Reactie op brief Comité Stop Uitverkoop Thuiszorg Weert

De Voorzitter van de Tweede Kamer
der Staten-Generaal
Postbus 20018
2500 EA DEN HAAG

DMO-CB-U-2844870

31 juli 2008

Op 10 april vroeg de Vaste commissie voor Volksgezondheid, Welzijn en Sport om een reactie op de brief van het comité “Stop Uitverkoop Thuiszorg Weert” te Nederweert.
Het antwoord op dit verzoek heeft op zich laten wachten, omdat ik- voordat ik de commissie een antwoord zond- eerst wilde dat er met het comité gesproken zou worden over de achtergronden van de brief.
Ik informeerde u daarover reeds op 18 juni 2008.

Het tot stand komen van een afspraak had wat voeten in de aarde, maar er is inmiddels een goed gesprek gevoerd tussen het comité en het ministerie. In dat gesprek werd nog eens duidelijk met hoeveel betrokkenheid medewerkers in de zorg zich inzetten voor hun werk en hoe begaan zij zijn met de toekomst van de thuiszorg. Ook werd het verschil in perceptie duidelijk. Als 91% van de cliënten na de operatie herindicatie evenveel of meer uren huishoudelijk hulp ontvangt kan je daar vanuit beleidsmatig standpunt tevreden over zijn. Ook een rapportcijfer van 8.1 leidt tot een hoge waardering van mijn kant voor de inzet van de medewerkers. Voor de medewerkers zelf, geconfronteerd met het werk van alledag en met de fouten die bijvoorbeeld soms bij de indicatiestelling gemaakt worden zijn het juist de uitzonderingen die zo opvallen.

Ik ben het meest onder de indruk van de volgende passage in de brief van het comité uit Nederweert:
“We weten ook niet op wie we boos moeten zijn. De thuiszorgorganisaties, de politiek, de gemeente,”Den Haag”? Iedereen zal vast wel zijn best doen, maar wij merken er niets van, en we krijgen van niemand duidelijkheid.”

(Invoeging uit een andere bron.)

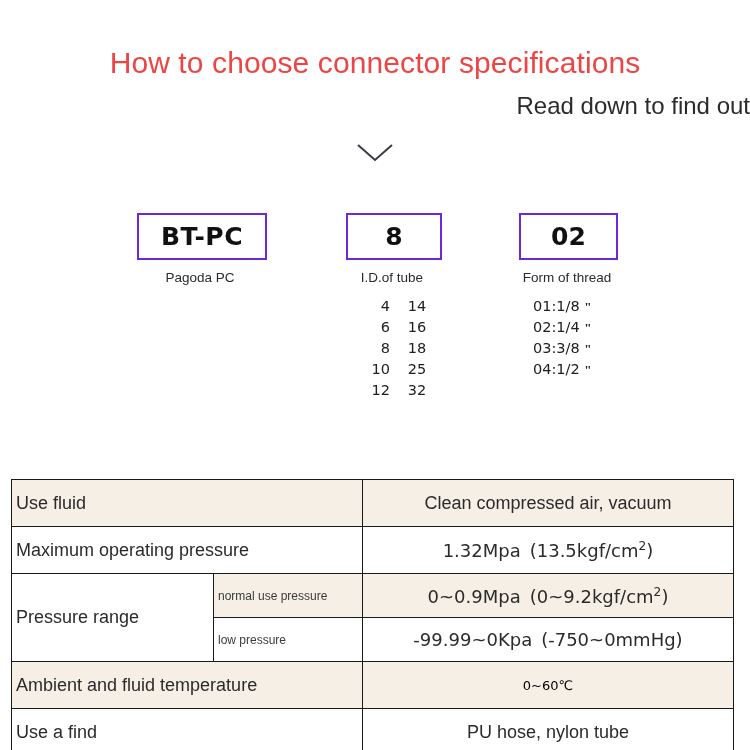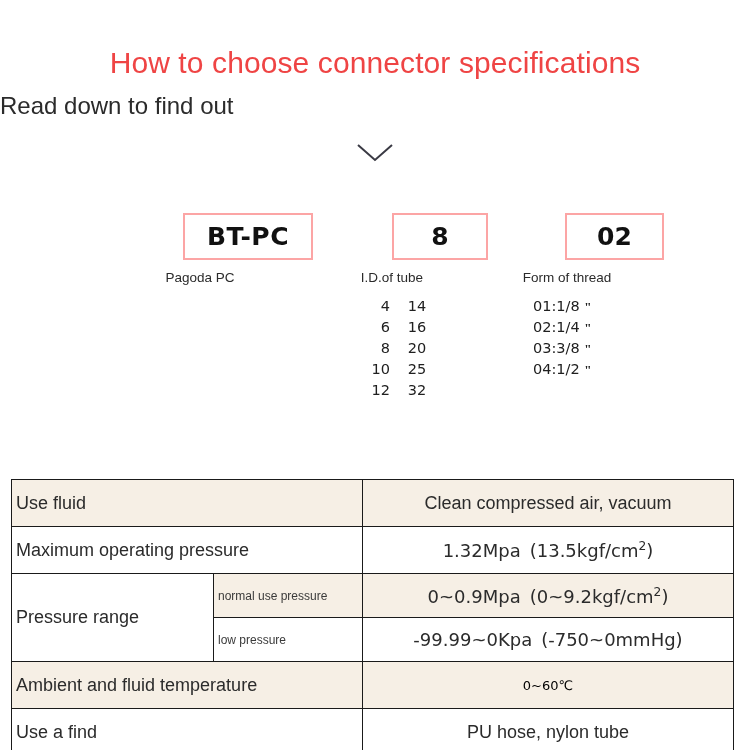"Read down to find out" .subtitle { text-align: left -> right }
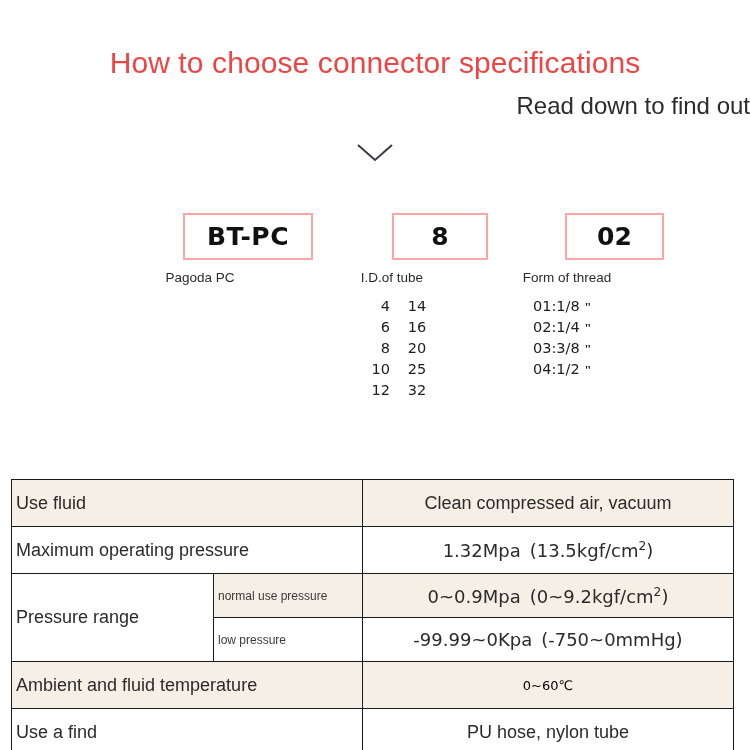"BT-PC" .code-box { border: 2px solid #fca5a5 -> 2px solid #6d28d9; margin-left: 46px -> none }
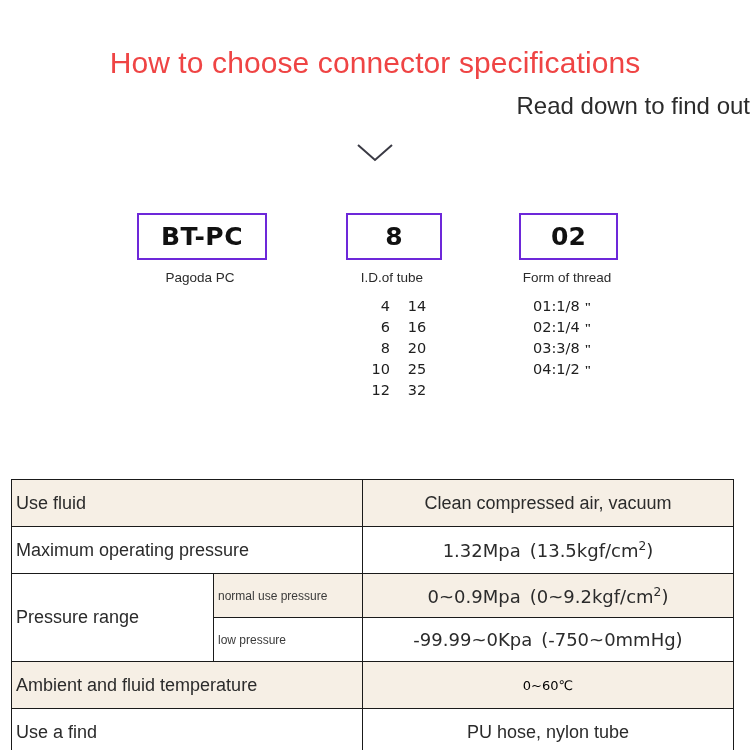"20" span.c2 { text: 20 -> 18 }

Die passage maakt duidelijk dat verschillende partijen met elkaar verantwoordelijk zijn voor het welslagen van de zorg. De werkgevers en de werknemers zijn samen verantwoordelijk voor het opstellen en naleven van de CAO en de salarissen. De gemeente en de thuiszorgorganisaties zijn verantwoordelijk voor het organiseren van de hulp bij het huishouden.
Het is dus verstandig om daar met alle betrokken partijen over van gedachten te wisselen. In de regio Eindhoven is bijvoorbeeld op lokaal niveau met alle partijen gesproken over de invulling van de hulp bij het huishouden en ieders rol daarbij. Dat heeft tot een nieuw bestek voor hulp bij het huishouden geleid, waar alle partijen zich in konden vinden. Ik heb dit goede voorbeeld onder de aandacht gebracht bij het College van Burgemeester en Wethouders van Weert.